First, how do we make Guardian Angels? We already employ many ways to create and use metadata in the course of our personal and working lives. Ordinary metadata covers basic information about a thing or event. Guardian Angels must rise above this mundane basic metadata to create and manage textual, semantic, and contextual metadata. They must help us find associations and gather our reactions and feelings about content or at least to get a good model of what we tend to do with one sort of content or another. To make this possible we need to broaden the current types of metadata standards to include associative metadata that may be created continuously while data is used. These standards must allow for non-static types of metadata that can be generated by the actions of an individual or work group. Furthermore they must allow for broader metadata associations to be made between other individuals or work groups through the Internet — the Invisible College.

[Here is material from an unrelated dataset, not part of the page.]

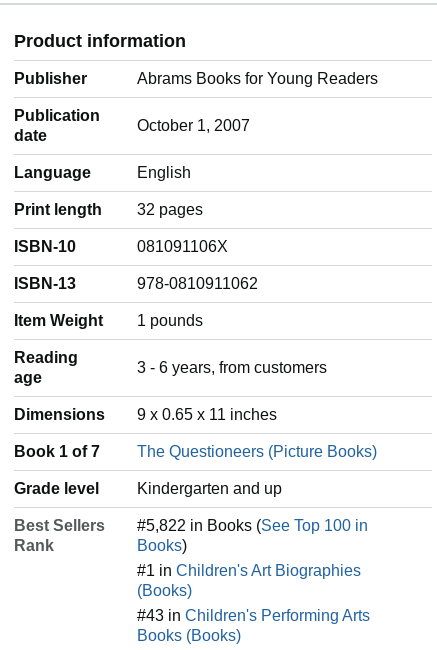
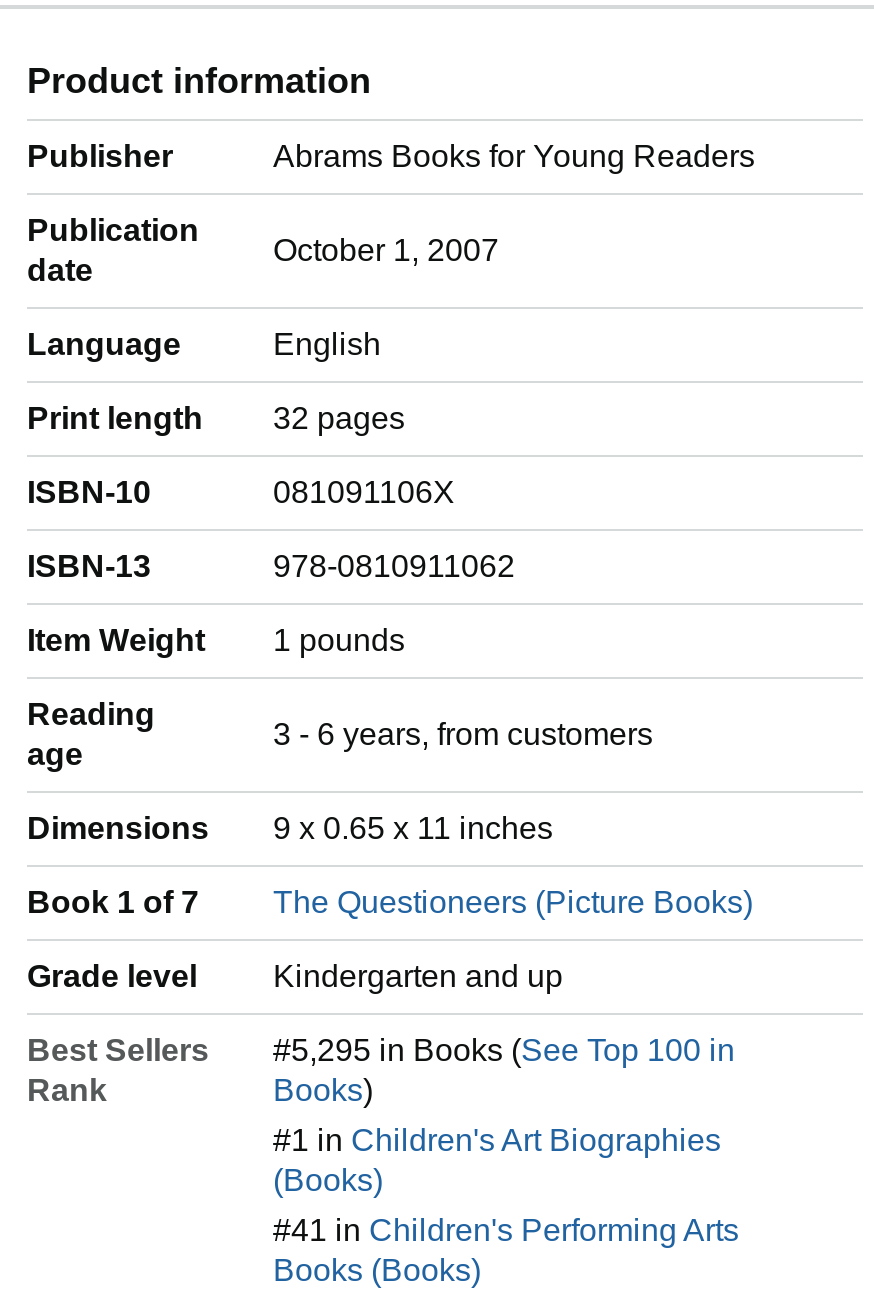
- #5,822 in Books (See Top 100 in
+ #5,295 in Books (See Top 100 in

- #43 in Children's Performing Arts
+ #41 in Children's Performing Arts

These standards must also include methods of encrypting and protecting this higher-level metadata from unauthorized access.
How do we create an Invisible College where these representative Guardian Angels can collaborate to share metadata and create new associative metadata while protecting the privacy of their individual or group clients? One idea of how this can be done is using Hadoop. Hadoop is Java software that supports data-intensive distributed applications that can comprise thousands of nodes and petabytes of data. We need to explore how we can build an anonymous collaborative metadata social environment where metadata associations between individuals or work groups can be created.
If we can create these Guardian Angels and the Invisible College where they can work together to create higher level associative metadata we will provide a whole new tool for social networking and for the creation of searchable and usable content. In addition we will create new tools for efficient asset use and new bridges between individuals, corporations and cultures.
Action Item: Organizations must begin to build associative metadata agents to help enterprises better manage cloud initiatives. Associative metadata models can enable both value creation and risk reduction which when balanced can support new business models that are more flexible, global, facile, and faster to market.